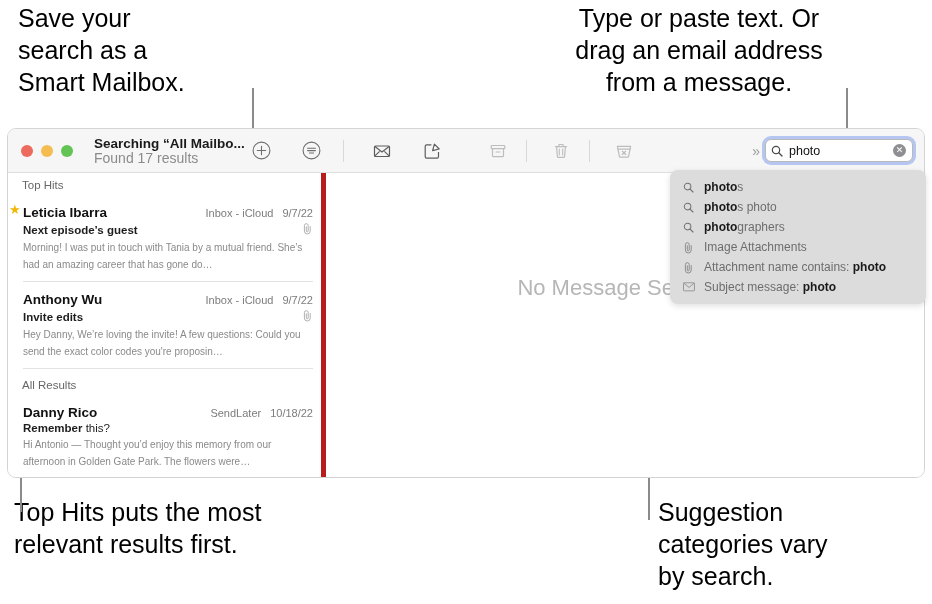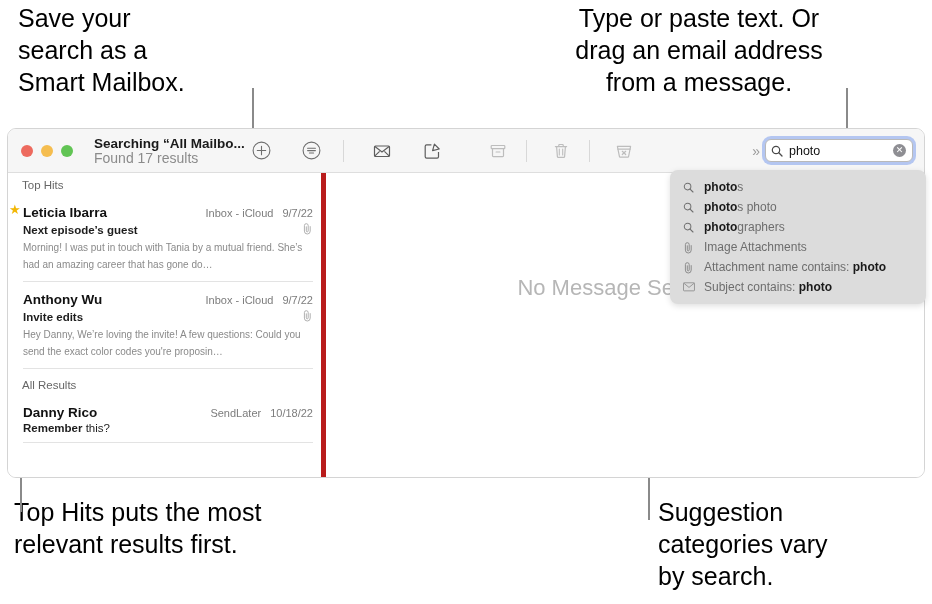--- a/index.html
+++ b/index.html
@@ -505,7 +505,7 @@
           <path d="M0.9 1 L7 6 L13.1 1" fill="none" stroke="#8c8c8c" stroke-width="1"></path>
         </svg>
     </span>
-    <span class="sug-txt"><span class="dim">Subject contains: </span><span class="strong">photo</span></span>
+    <span class="sug-txt"><span class="dim">Subject message: </span><span class="strong">photo</span></span>
   </div>
 </div>
 

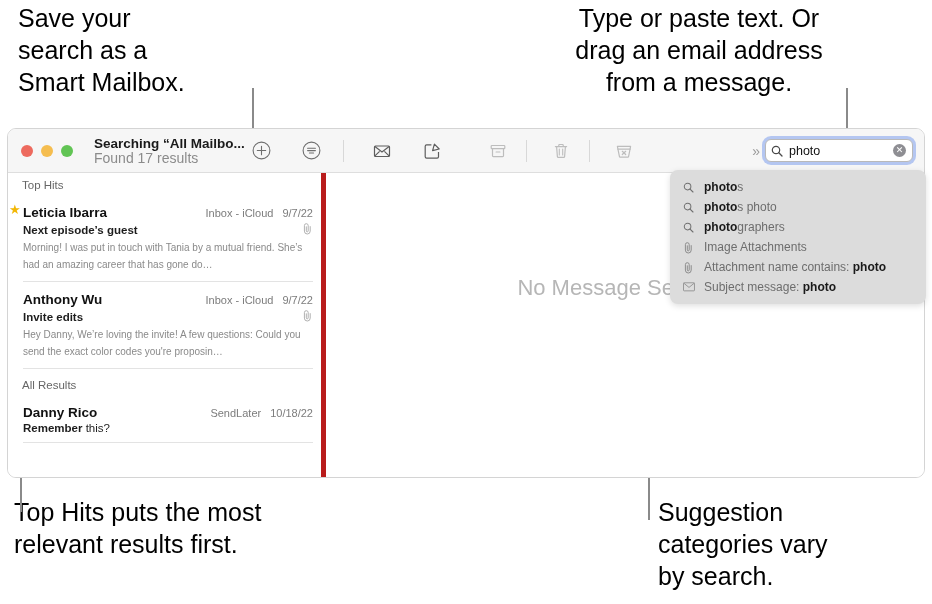--- a/index.html
+++ b/index.html
@@ -438,6 +438,7 @@
           <div class="row-subject">
             <span class="subj"><b>Remember</b><span class="reg"> this?</span></span>
           </div>
+          <div class="preview">Hi Antonio — Thought you’d enjoy this memory from our afternoon in Golden Gate Park. The flowers were…</div>
         </div>
       </div>
     </div>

* [INSTRUCTIONS FOR THE TASK]
Please give the records above again exactly as they stand, with no pictures.

* [FINAL ANSWER]
--- a/index.html
+++ b/index.html
@@ -505,7 +505,7 @@
           <path d="M0.9 1 L7 6 L13.1 1" fill="none" stroke="#8c8c8c" stroke-width="1"></path>
         </svg>
     </span>
-    <span class="sug-txt"><span class="dim">Subject contains: </span><span class="strong">photo</span></span>
+    <span class="sug-txt"><span class="dim">Subject message: </span><span class="strong">photo</span></span>
   </div>
 </div>
 

--- a/index.html
+++ b/index.html
@@ -438,6 +438,7 @@
           <div class="row-subject">
             <span class="subj"><b>Remember</b><span class="reg"> this?</span></span>
           </div>
+          <div class="preview">Hi Antonio — Thought you’d enjoy this memory from our afternoon in Golden Gate Park. The flowers were…</div>
         </div>
       </div>
     </div>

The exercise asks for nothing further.